→ **What to work on**: When the data below is printed, every line must match exactly and the images must be absent.

══════════════════════════════

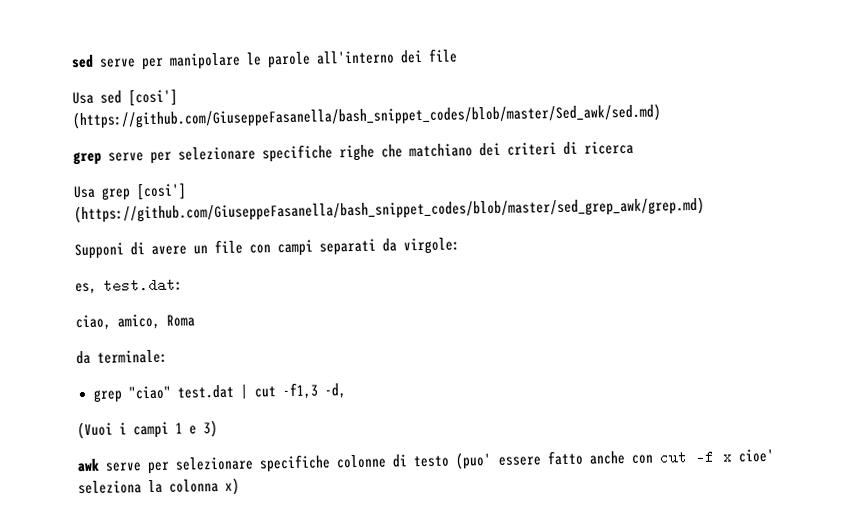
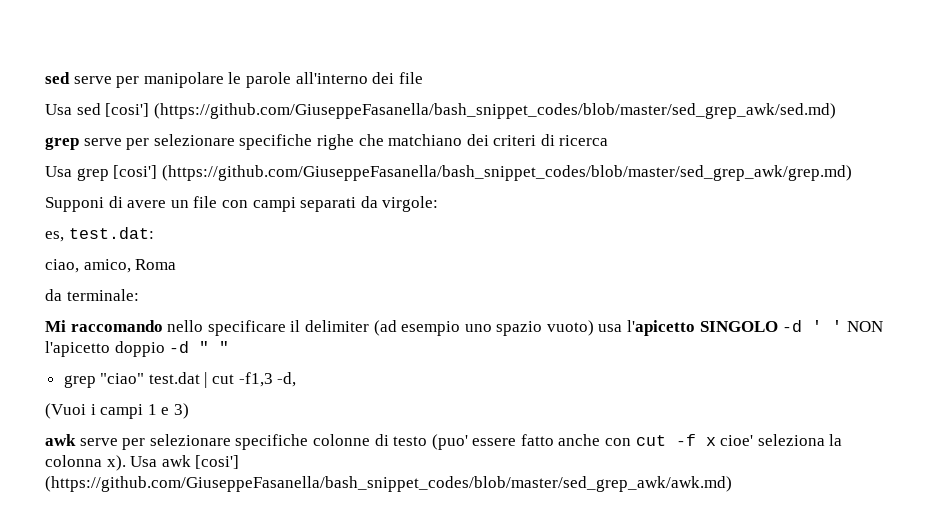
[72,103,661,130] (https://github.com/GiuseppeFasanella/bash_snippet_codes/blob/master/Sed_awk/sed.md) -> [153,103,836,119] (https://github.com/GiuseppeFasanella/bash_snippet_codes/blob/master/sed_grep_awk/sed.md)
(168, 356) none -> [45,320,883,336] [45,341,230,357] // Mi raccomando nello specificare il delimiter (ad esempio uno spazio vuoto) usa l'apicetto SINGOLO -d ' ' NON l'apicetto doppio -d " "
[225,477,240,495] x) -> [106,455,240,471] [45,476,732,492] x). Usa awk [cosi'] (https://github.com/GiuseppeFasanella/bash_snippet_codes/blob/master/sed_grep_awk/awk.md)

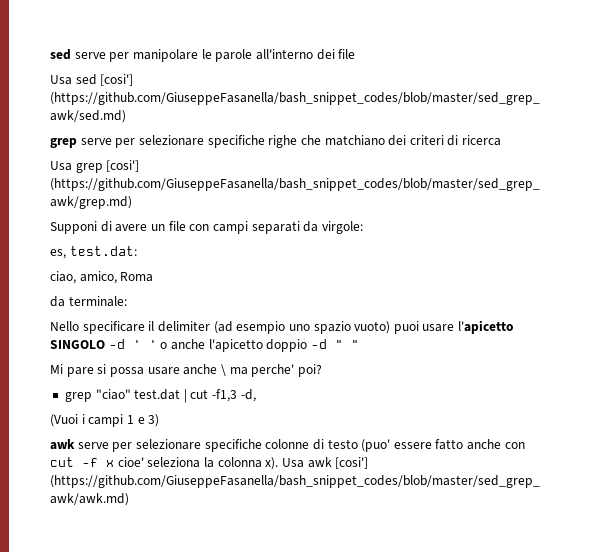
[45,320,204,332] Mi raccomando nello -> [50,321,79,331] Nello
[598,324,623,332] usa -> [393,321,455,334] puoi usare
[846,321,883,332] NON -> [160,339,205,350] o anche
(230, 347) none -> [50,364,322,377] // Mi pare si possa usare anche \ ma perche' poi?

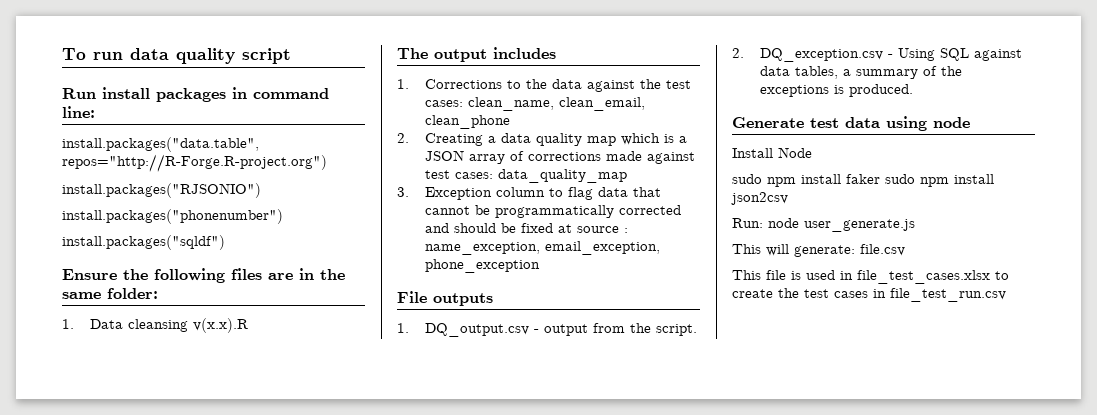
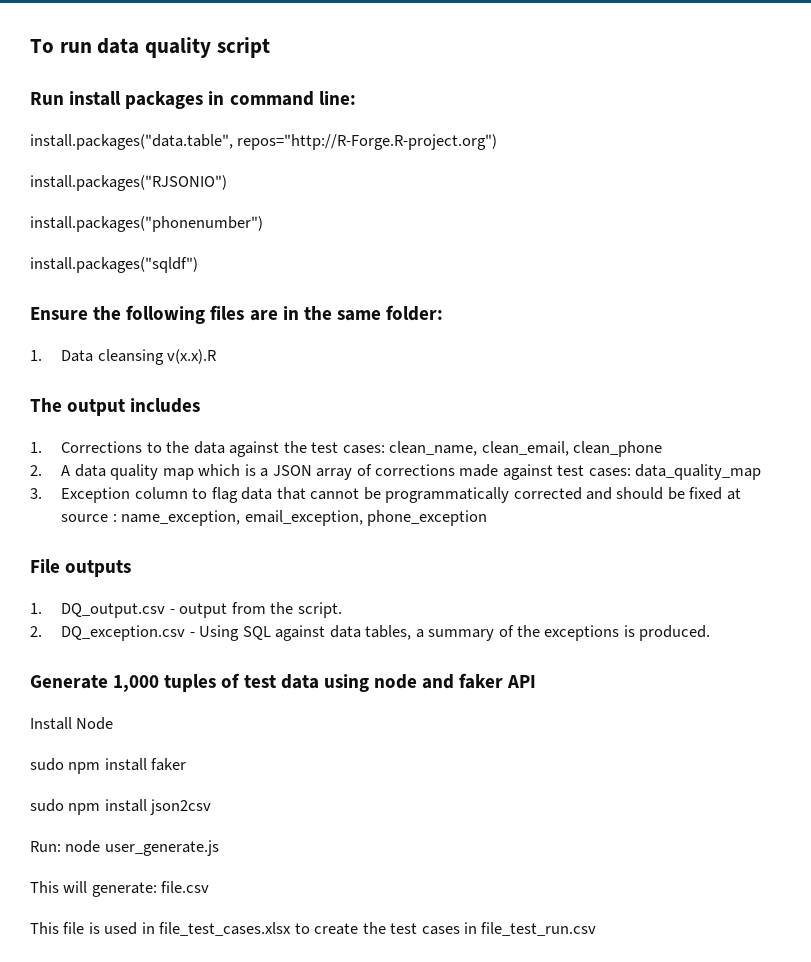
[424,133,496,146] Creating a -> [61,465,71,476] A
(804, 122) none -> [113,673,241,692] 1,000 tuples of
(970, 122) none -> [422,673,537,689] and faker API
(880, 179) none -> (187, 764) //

══════════════════════════════

→ **Exercise response**:
[72,103,661,130] (https://github.com/GiuseppeFasanella/bash_snippet_codes/blob/master/Sed_awk/sed.md) -> [153,103,836,119] (https://github.com/GiuseppeFasanella/bash_snippet_codes/blob/master/sed_grep_awk/sed.md)
(168, 356) none -> [45,320,883,336] [45,341,230,357] // Mi raccomando nello specificare il delimiter (ad esempio uno spazio vuoto) usa l'apicetto SINGOLO -d ' ' NON l'apicetto doppio -d " "
[225,477,240,495] x) -> [106,455,240,471] [45,476,732,492] x). Usa awk [cosi'] (https://github.com/GiuseppeFasanella/bash_snippet_codes/blob/master/sed_grep_awk/awk.md)

[45,320,204,332] Mi raccomando nello -> [50,321,79,331] Nello
[598,324,623,332] usa -> [393,321,455,334] puoi usare
[846,321,883,332] NON -> [160,339,205,350] o anche
(230, 347) none -> [50,364,322,377] // Mi pare si possa usare anche \ ma perche' poi?

[424,133,496,146] Creating a -> [61,465,71,476] A
(804, 122) none -> [113,673,241,692] 1,000 tuples of
(970, 122) none -> [422,673,537,689] and faker API
(880, 179) none -> (187, 764) //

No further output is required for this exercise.